Two former presidents of the Royal College of Physicians and Surgeons of Glasgow are among medical professionals calling for an end to ‘DIY’ home abortions.
Former president of the Royal College of Physicians from 2012-2015, Frank Dunn, and his successor, David Galloway, have both warned Scotland’s public health minister, Maree Todd, that DIY home abortions mean that women could be coerced into having abortions against their will, according to Right to Life UK.
Two surgeons, a public health physician, and other doctors joined with their concerns saying they had a “duty of care” to patients.

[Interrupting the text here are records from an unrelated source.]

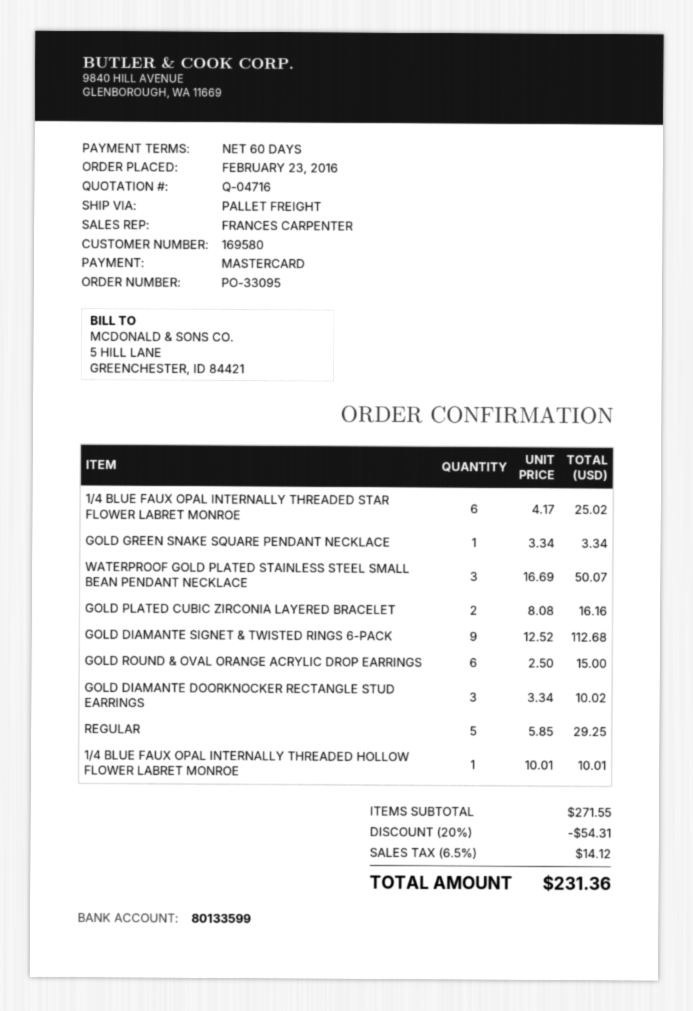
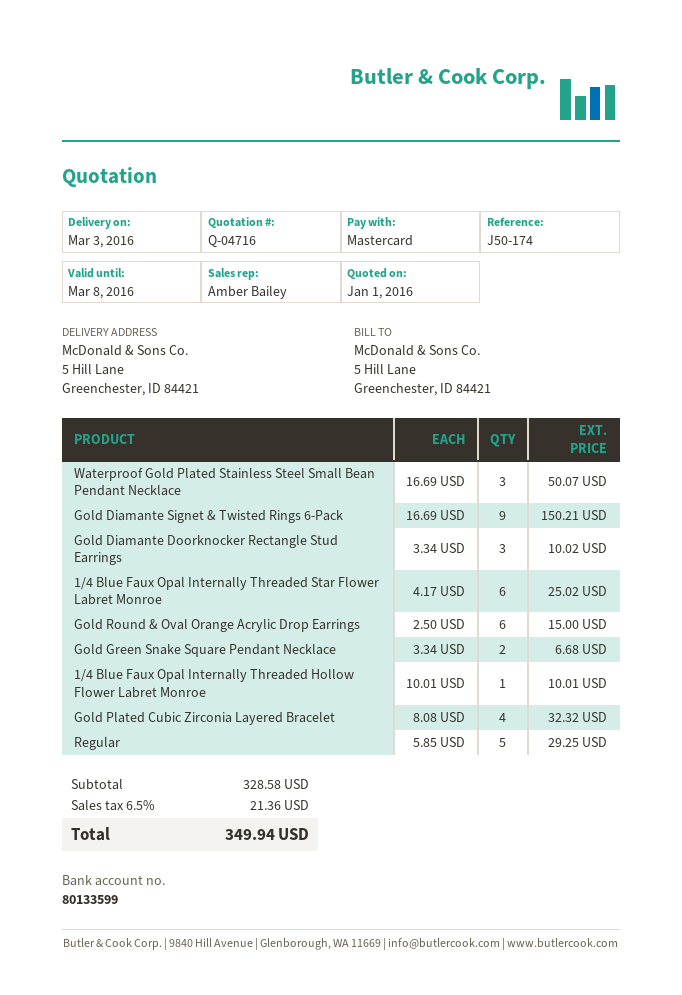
sales rep: FRANCES CARPENTER -> Amber Bailey
GOLD GREEN SNAKE SQUARE PENDANT NECKLACE: 1 x 3.34 = 3.34 -> 2 x 3.34 = 6.68
GOLD PLATED CUBIC ZIRCONIA LAYERED BRACELET: 2 x 8.08 = 16.16 -> 4 x 8.08 = 32.32
GOLD DIAMANTE SIGNET & TWISTED RINGS 6-PACK: 9 x 12.52 = 112.68 -> 9 x 16.69 = 150.21
subtotal: 271.55 -> 328.58
discount: 20% = 54.31 -> none
tax: 6.5% = 14.12 -> 6.5% = 21.36
total: 231.36 -> 349.94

Since March 2020, following the COVID-19 outbreak, it has been possible in Scotland to procure an abortion, before 12 weeks gestation, without ever seeing a health professional in person. Following a consultation over the phone or via Zoom, it is possible to receive the required abortion inducing drugs at home.
The same has been possible in Ireland since March 2020 up to the 12th week of pregnancy.
In a letter to the health minister, Dunn and Galloway wrote: “In light of these concerns, we believe the Scottish government should reinstate in-person appointments at the earliest possible opportunity”.
“Every clinician has a duty of care towards their patient and we do not believe this duty is best fulfilled by removing in-person clinician-patient contact for significant medical procedures”.
Their letter comes at the same time as the Scottish Government is considering whether to make ‘DIY’ home abortions – initially introduced as a temporary measure during the pandemic – a permanent feature of the law in Scotland.
The same considerations are being made in Ireland, although it was revealed last week that The HSE has admitted it is not collecting data on at-home abortions complications, despite the fact that it is considering whether to keep remote abortion care in place post-pandemic.
The Model of Care for Termination of Pregnancy was temporarily revised in April 2020 for the duration of the Covid-19 pandemic so there could be remote consultations in early pregnancy.
In a reply to a query from Fianna Fáil TD Eamon O’Cuiv, the HSE confirmed that no analysis has been carried out on the possible negative effects of the greater use of telemedicine during the Covid-19 pandemic for prescription of abortion pills.
A Scottish Government spokesperson said: “The current arrangements will remain in place as long as the risks associated with the pandemic continue and ministers will consider the future arrangements once the evaluation has been completed”.
Over 600 medical professionals have signed an open letter to the Scottish, Welsh and English Governments calling for an end to ‘DIY’ home abortion due to concerns that it has led to a number of abortions occurring over the gestational limit and that it fails to protect women and girls from being coerced into an abortion against their will.
Abortion statistics released by Public Health Scotland show that the number of abortions carried out in Scotland reached the second-highest number on record in 2020.
Significant problems have arisen
According to a leaked “urgent email” sent by a regional chief midwife at NHS England and NHS Improvement on the “escalating risks” of ‘DIY’ home abortions, several women attended Emergency Departments for incidents uincluding significant pain and bleeding, ruptured ectopics, and resuscitation for major haemorrhage. The email leak also revealed police opened a murder investigation into the death of a baby who they believe was born alive despite her mother taking ‘DIY’ home abortion pills.
A nationwide undercover investigation found evidence of abortion providers putting women at significant risk by not carrying out basic checks before sending them ‘DIY’ home abortion pills.
Coercion and abuse
Earlier this year, Dr Calum Miller, NHS doctor and research associate at the University of Oxford specialising in abortion policy, presented evidence of the dangers of ‘DIY’ home abortion to MPs in Parliament, especially the problem of coercion and abuse facilitated by ‘DIY’ home abortions.
The lack of direct medical supervision is a significant threat to the substantial minority of women who undergo forced abortion in breach of their human rights, often as a result of sexual abuse. Indeed, quoting several sources, Dr Miller noted that “abusers might be listening in on [telemedicine phone consultation] conversations” (New England Journal of Medicine); “Consultations, when possible, are offered online, which may introduce further barriers to accessing support” (UN Office of Drugs and Crime); and some women’s “living arrangements may not permit the privacy and confidentiality appropriate for patient care” (Journal of the American Medical Association).
Right To Life UK spokesperson, Catherine Robinson, said: “All abortion is a grave sadness but there is a special kind of wrong when someone is forced into doing it against their will. It is encouraging to see these medical professionals speak out against such an obviously dangerous practice”.